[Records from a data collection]
= Beginning of Section =

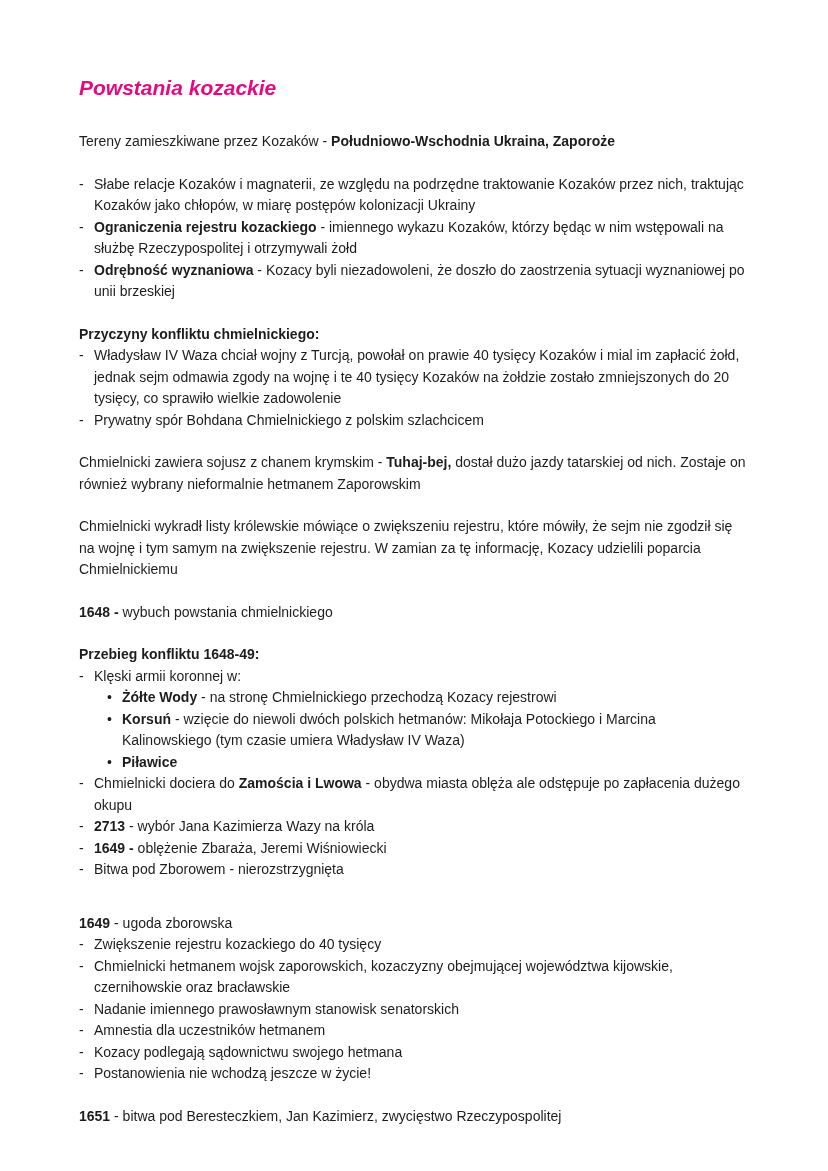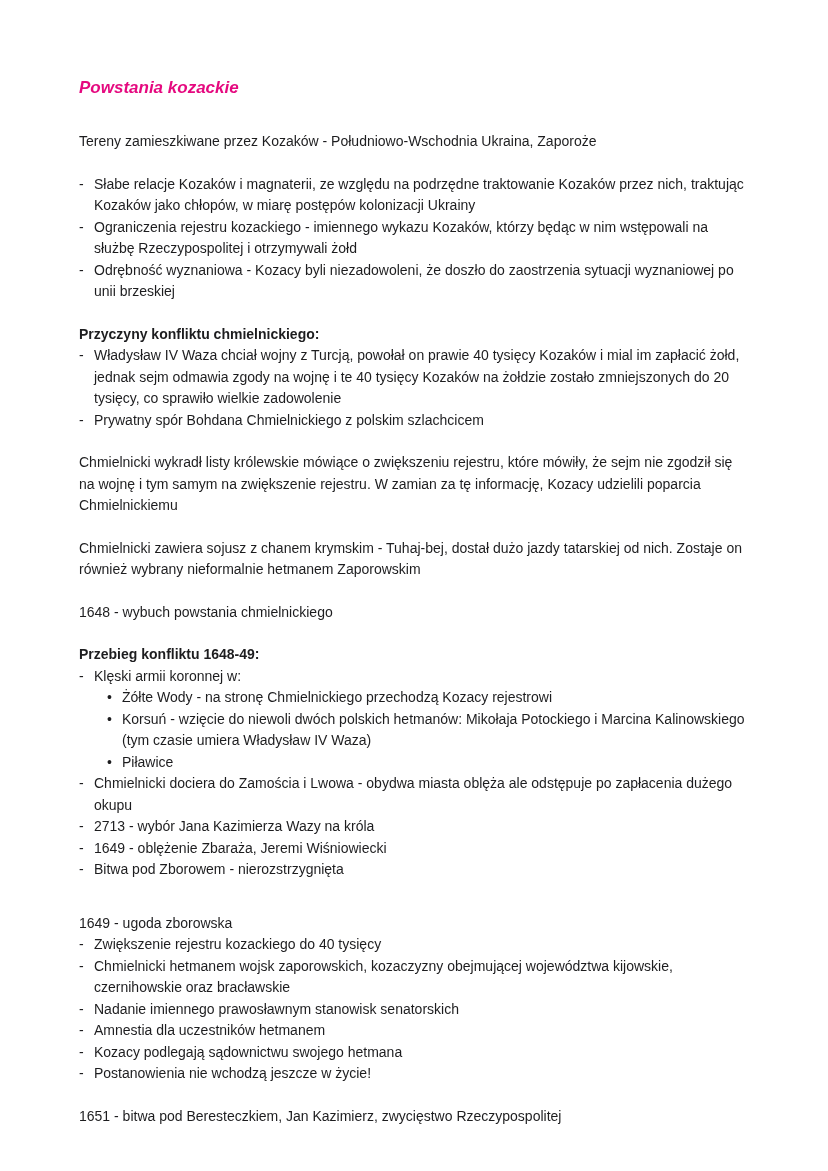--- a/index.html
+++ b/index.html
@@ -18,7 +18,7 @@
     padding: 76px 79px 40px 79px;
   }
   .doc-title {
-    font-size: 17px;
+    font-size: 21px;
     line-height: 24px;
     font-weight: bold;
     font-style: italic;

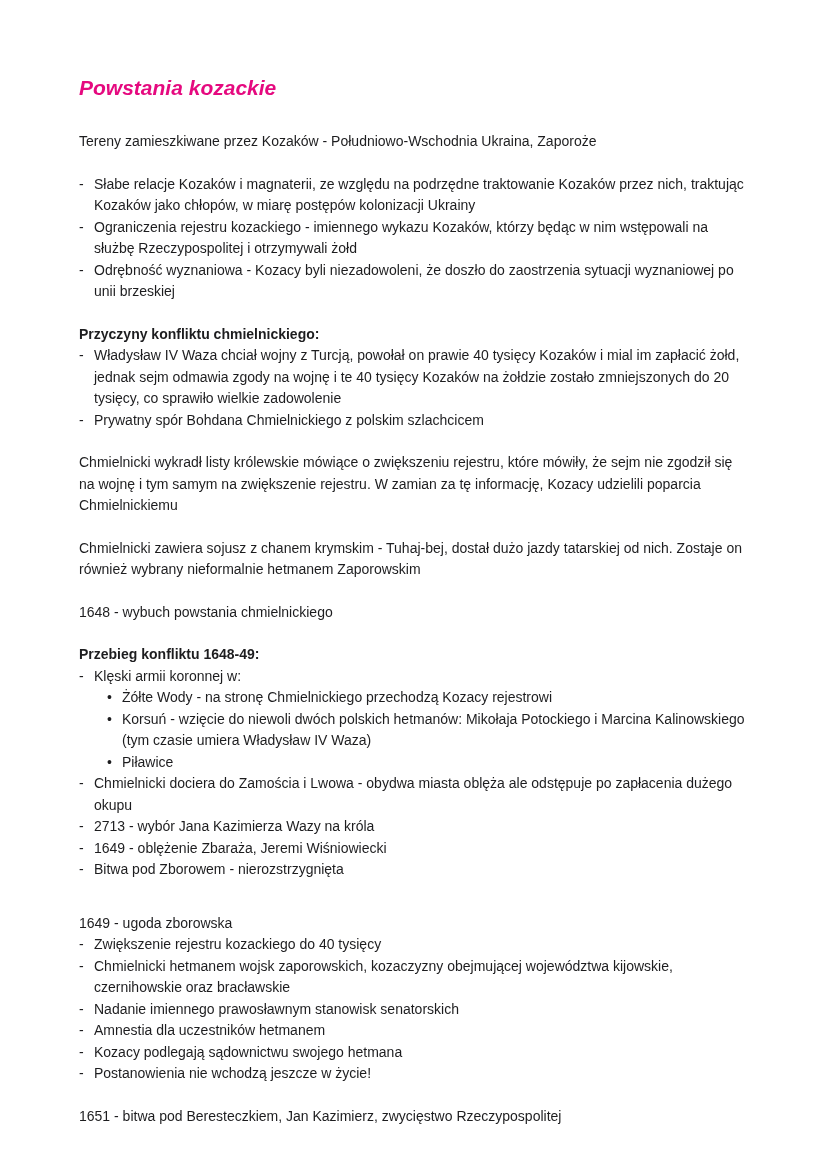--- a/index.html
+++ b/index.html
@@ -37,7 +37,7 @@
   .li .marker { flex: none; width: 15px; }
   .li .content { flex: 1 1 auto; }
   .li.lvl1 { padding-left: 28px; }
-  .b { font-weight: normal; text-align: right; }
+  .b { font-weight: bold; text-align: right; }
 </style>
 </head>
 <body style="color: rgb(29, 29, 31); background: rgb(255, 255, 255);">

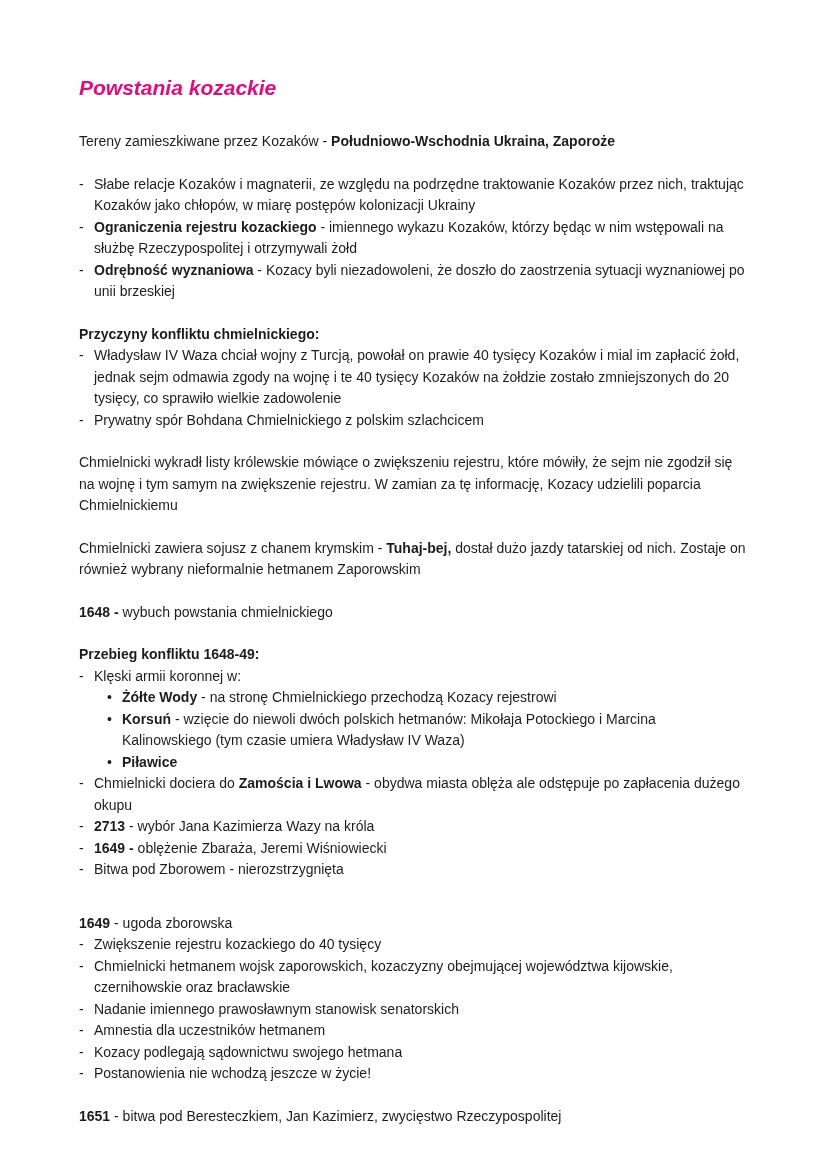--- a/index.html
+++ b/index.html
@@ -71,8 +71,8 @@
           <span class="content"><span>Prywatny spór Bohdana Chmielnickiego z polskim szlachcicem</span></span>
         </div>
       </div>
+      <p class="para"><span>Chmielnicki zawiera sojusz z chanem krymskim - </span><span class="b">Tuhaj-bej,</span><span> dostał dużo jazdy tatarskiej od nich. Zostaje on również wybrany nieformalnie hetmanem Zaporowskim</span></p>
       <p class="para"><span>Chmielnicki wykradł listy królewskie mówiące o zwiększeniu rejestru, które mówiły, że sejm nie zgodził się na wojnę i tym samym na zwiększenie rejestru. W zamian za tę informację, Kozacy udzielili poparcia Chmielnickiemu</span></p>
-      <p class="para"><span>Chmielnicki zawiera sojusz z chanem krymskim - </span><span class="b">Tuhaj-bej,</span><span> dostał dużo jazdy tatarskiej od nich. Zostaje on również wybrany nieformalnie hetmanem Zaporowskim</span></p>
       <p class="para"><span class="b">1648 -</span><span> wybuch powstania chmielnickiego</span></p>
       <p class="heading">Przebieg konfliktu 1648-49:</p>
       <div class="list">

= End of Section =

### Required work
The lines to copy are those above that contain "Zostaje".

### Written reply
+      <p class="para"><span>Chmielnicki zawiera sojusz z chanem krymskim - </span><span class="b">Tuhaj-bej,</span><span> dostał dużo jazdy tatarskiej od nich. Zostaje on również wybrany nieformalnie hetmanem Zaporowskim</span></p>
-      <p class="para"><span>Chmielnicki zawiera sojusz z chanem krymskim - </span><span class="b">Tuhaj-bej,</span><span> dostał dużo jazdy tatarskiej od nich. Zostaje on również wybrany nieformalnie hetmanem Zaporowskim</span></p>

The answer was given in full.